February 13, 2019 | 12:21 PM by Jaguar | avo@jaguaranalytics.com

InflaRX (IFRX) – Waiting to SHINE

Based just outside of Munich, Germany, InflaRx (IFRX) was founded in 2007 with the objective of focusing on the role of C5a and C5aR in certain diseases. C5a is a gene that attracts inflammatory cells and, along with its receptor C5aR, activates system-protecting cells enabling the release of enzymes to fight immune function inhibiting or tissue damaging foreign organisms.

InflaRx is currently developing an anti-C5a monoclonal antibody which could turn out to be a first-in-class agent. Topline results from ongoing 175-patient, randomized, multi-center, double-blind, placebo-controlled Phase IIb SHINE study for the treatment of Hidradenitis Suppurativa (HS) is expected in 2Q2019. A successful outcome would support further development in their lead asset IFX-1 which is also being tested for a second indication as well.

IFX-1

HS is a chronic debilitating systemic skin disease which results in painful inflammation of the hair follicles, typically in the armpit and groin areas. The disease usually manifests itself by the apparition of inflammatory nodules, abscesses, draining fistulas and scarring, causing pain and significant discomfort that often leads to socially isolating situations.

To date, results have been very encouraging for treating the debilitating condition  which currently has just one approved therapy, AbbVie’s (ABBV) Humira (adalimumab), a drug with multiple indications that was original developed in 2002 for Rheumatoid arthritis. Despite Humira’s approval, patient responses are, in most cases, not durable with loss of effectiveness after a few months of usage and also, to its detriment, there have been cases where it has made some patients’ affliction worse. Perhaps this isn’t all that surprising as during its clinical trial period, only around 50% of targeted subjects responded positively. Even so, AbbVie has seen sales for this indication climb towards the $1B mark as it remains the only approved therapy.

While Humira appears to weaken and lose efficacy over longer time frames, peaking around week 12 and then waning, IFX-1 treatment in contrast showed increased response rate with repeated applications until it reached 83% after 20 weeks during Phase IIa trials – this was the uncontrolled, open label study and therefore has less merit than a double blind placebo-control trial, however it is very supportive nonetheless and could be representative of the therapy’s true potential which is the goal of the SHINE study.

On February 6th, InflaRx released long-term follow-up data on ten of twelve Phase IIa open-label clinical trial patients supporting the continued efficacy of IFX-1 treatment after discontinuation.

As measured by the occurrence of flare-ups, median time to first event after the last dose was 209 days (range was 54-318 days); 50% of patients had no flares up to day 203. Sustained remission was observed in most patients during the trial conducted in Athens, Greece. Furthermore, the principal investigator of the study noted that the time to first flare post-discontinuation was achieved after just eight weeks of treatment.

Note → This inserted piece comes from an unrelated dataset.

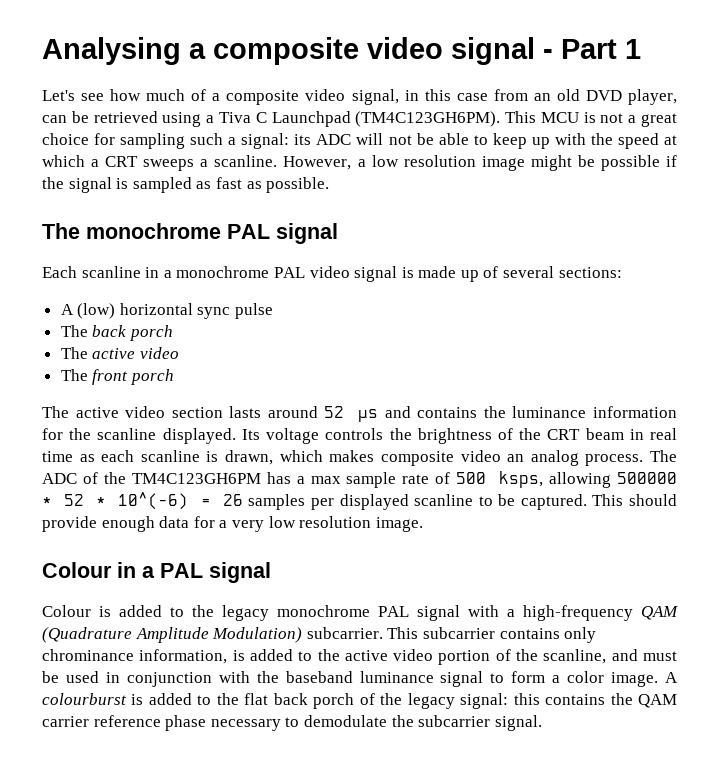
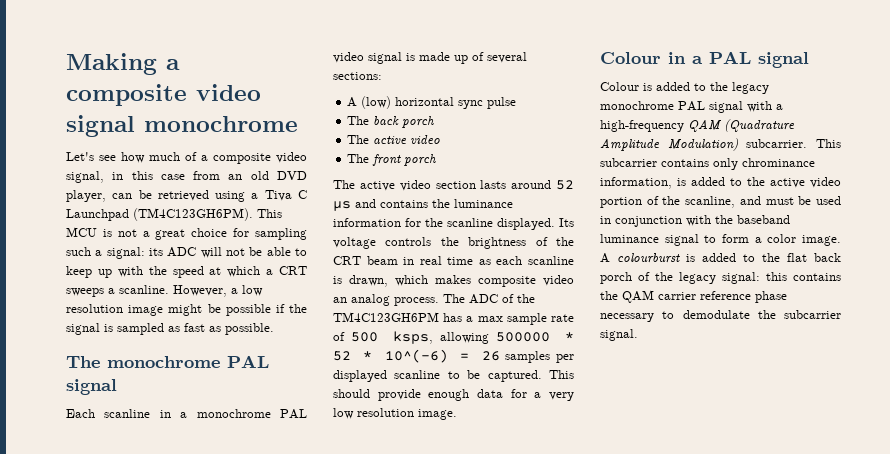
- Analysing a composite video signal - Part 1
+ Making a composite video signal monochrome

Due to IFX-1’s target C5a being upstream of other treatment methods, it is theorized that the resulting effect could be reducing the negative actions of other cytokines that contribute to inflammation associated with HS. It’s possible that the drug’s application is lowering tumor necrosis factor (TNF-α), a protein that itself causes inflammation which is a natural defense mechanism reaction – except in this case it is not desirable. Similarly, it is thought that SHINE 16-week Hidradenitis Suppurativa Clinical Response (HiSCR) readout being much higher than Humira’s rate was a result of upstream application as well; HiSCR is the clinical endpoint used to determine response rates in patients.

 

Analyst Commentary

Leerink projects a 75% probability of success in both the EU and US for IFX-1 and has a $42 price target on the shares. Market opportunity could be as much as ~€2bn (2030E)

JP Morgan assigns a 70% probability of success, which was raised from 69% after speaking to physicians recently. The analyst has a target of $65 on the shares.

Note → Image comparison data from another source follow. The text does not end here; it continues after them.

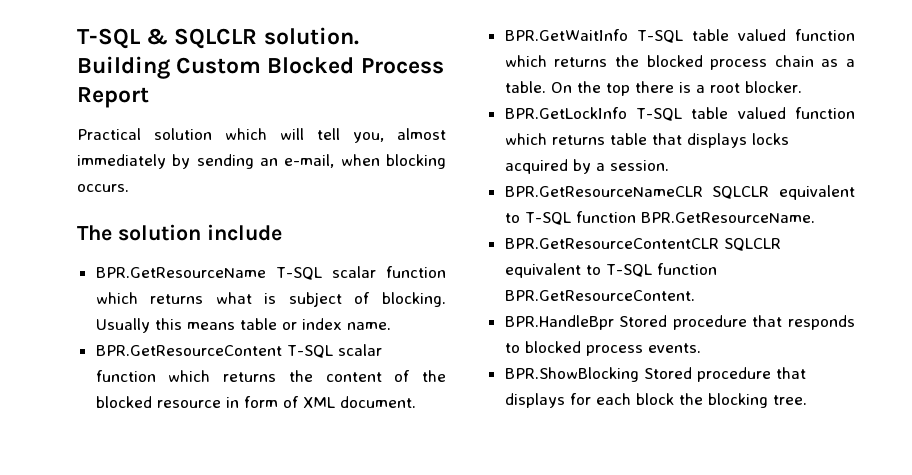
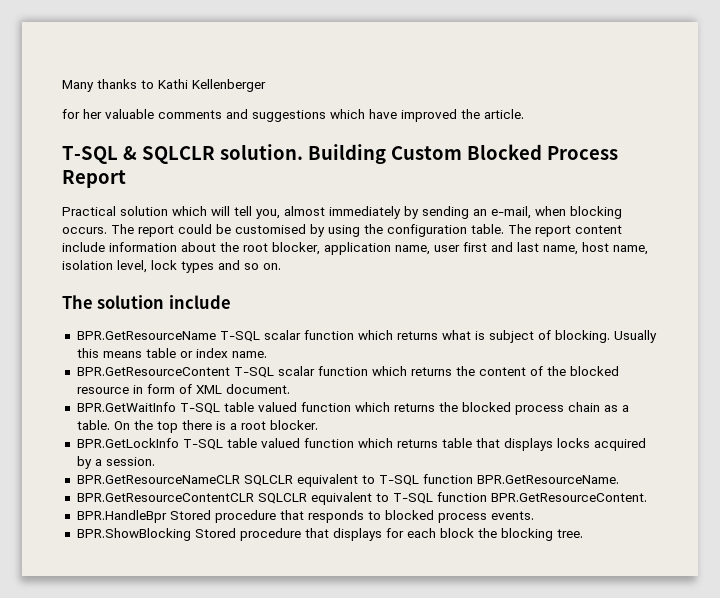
+ Many thanks to Kathi Kellenberger
+ for her valuable comments and suggestions which have improved the article.
+ The report could be customised by using the configuration table. The report content include information about the root blocker, application name, user first and last name, host name, isolation level, lock types and so on.

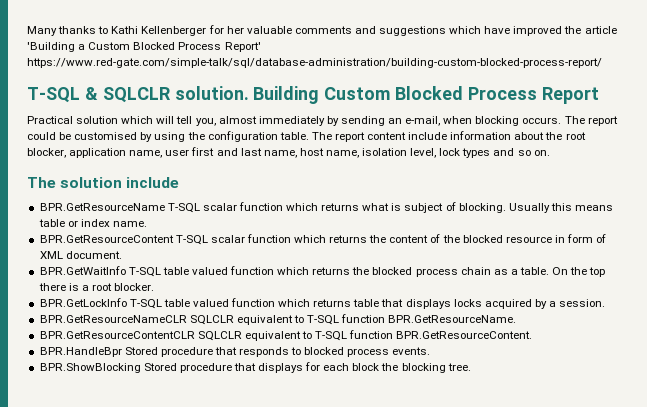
- Many thanks to Kathi Kellenberger
- for her valuable comments and suggestions which have improved the article.
+ Many thanks to Kathi Kellenberger for her valuable comments and suggestions which have improved the article 'Building a Custom Blocked Process Report' https://www.red-gate.com/simple-talk/sql/database-administration/building-custom-blocked-process-report/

Credit Suisse currently assigns 60% probability of success to the program and models around $1B opportunity for IFX-1. Positive Phase IIb results could add $15-$20 to the analyst’s $47 target.

Caveat Emptor

InflaRx does not have any existing revenue stream as IFX-1 is still under testing, and IFX-2 is in the very early clinical trial stage. As such, shares could face material downside in case of SHINE outcome failure. While results to-date have been very positive on a small patient base, the upcoming data readout will see a tenfold increase in test subjects and may not have a similar outcome.

Needless to say, continued positive readouts will send shares much higher.